Fourthly, Mohamed's evidence, which I also accept, is that he did not see the property before the day of the auction itself, 23 August 2003. This too is not at all consistent with Salah's version. Mohamed did not strike me as either so negligent of his own best interests, or so ready to delegate everything to his wife that he would fail to inspect his intended home before auction.
Fifthly, Salah's evidence about his introduction to the Leppington property in the proceedings does not sit well with an affidavit he swore in the caveat proceedings on 1 October 2009 (Exhibit 2). In that affidavit Salah gives an account of Hasan approaching him about the Leppington property with the proposal to increase the loan on the Mount Pritchard property. In the caveat proceedings affidavit he does give an account of his discussion with Mohamed and Sanaa which is in similar terms to the account given in his affidavit in these proceedings, but the affidavit entirely omits the earlier conversation with Hasan. Salah did not give a very satisfactory account of why this earlier conversation with Hasan was left out of his affidavit in these proceedings; certainly not an account which was at all convincing to the Court.
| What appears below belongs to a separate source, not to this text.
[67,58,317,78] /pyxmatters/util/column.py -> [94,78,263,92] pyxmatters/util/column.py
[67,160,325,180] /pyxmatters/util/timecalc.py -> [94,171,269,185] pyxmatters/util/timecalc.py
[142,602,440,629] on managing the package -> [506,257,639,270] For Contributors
Indeed, the subject of Salah's introduction to the Leppington property was a point of particular weakness in his evidence. At one point Mr Cheshire cross-examined him about how the idea of funding the Leppington property emerged, and did so in the following terms:-
"Question: So did Hasan ever saying anything to you like I would like you to increase the loan on the Mount Pritchard property to raise an additional sum of about $70,000 to be used by [Yousef] and me to purchase the property for our parents at [the Leppington property]?"
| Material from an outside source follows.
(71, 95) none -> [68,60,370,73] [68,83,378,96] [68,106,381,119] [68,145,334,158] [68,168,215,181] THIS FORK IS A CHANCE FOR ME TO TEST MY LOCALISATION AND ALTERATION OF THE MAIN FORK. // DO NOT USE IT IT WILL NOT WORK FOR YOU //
Salah responded to this question by saying "No" the problem is though that this is the very conversation that he deposed to having with Hasan in the affidavit he, Salah, swore in the caveat proceedings. His attempts to explain his denial of what he himself had sworn in the caveat proceedings were very unsatisfactory.
The Purchase of the Leppington Property
The auction for the Leppington Property took place on 23 August 2003. Some basic facts are not in dispute in the parties' conflicting accounts of the auction day. Salah, Hasan, Mohammed and Sanaa were all present. Hasan was the successful bidder in the sum of $926,000.00. Mohamed was asked to but did not provide a cheque to the auctioneer for the $46,300 deposit. Instead, he wrote out a cheque for $17,500. Hasan, Salah and Sanaa all signed the contract for the purchase of the Leppington property. Between the auction and settlement, Salah was omitted as a purchaser in further contentious circumstances that will be considered in the next section.
Of the two competing versions of the events on 23 August 2003 Salah's is the most surprising, in part because of its brevity. Salah's whole account in his principal affidavit of 23 February 2011 of what must have been an eventful day merely says: that he, Hasan, Mohamed and Sanaa attended the auction; and that he, Hasan and Sanaa signed the contract. The executed front page of the contract shows just that.
Salah added a little more in his affidavit in reply. He says: that he went to the auction without his cheque book as he did not intend to pay any deposit monies; that he had not been asked to pay any part of the deposit; and, that it was not his intention to do so. He says that arriving without a cheque book was consistent with his professed lack of personal interest in the property.
Hasan, Sanaa and Mohamed give a more detailed account of that rather hectic day. I prefer their version over Salah's. What follows below my findings which are a blend of what each of the three says, based upon all of their evidence, which was generally consistent among themselves. Hasan's version is the most complete and it is his narrative that completes the other versions. No part of what follows is expressed as any one individual's version but it represents my findings as to what happened that day, based on Hasan's, Sanaa's and Mohamed's versions.
An important factor in deciding between the competing versions about the auction is the simple question of how each of the parties arrived there. I accept that there were no plans for Mohamed and Sanaa to attend the auction until Hasan telephoned them from the auction the day it was being held. Hasan explains that soon after he and his uncle arrived on site and registered as bidders that his uncle said to him, "I just realised I haven't brought my cheque book". Puzzled as to how they would then be able to pay the deposit, Hasan says that Salah suggested to him, "you had better ring your father and see if he can come along and bring his cheque book. We can put him on the contract until we make up the deposit some other way".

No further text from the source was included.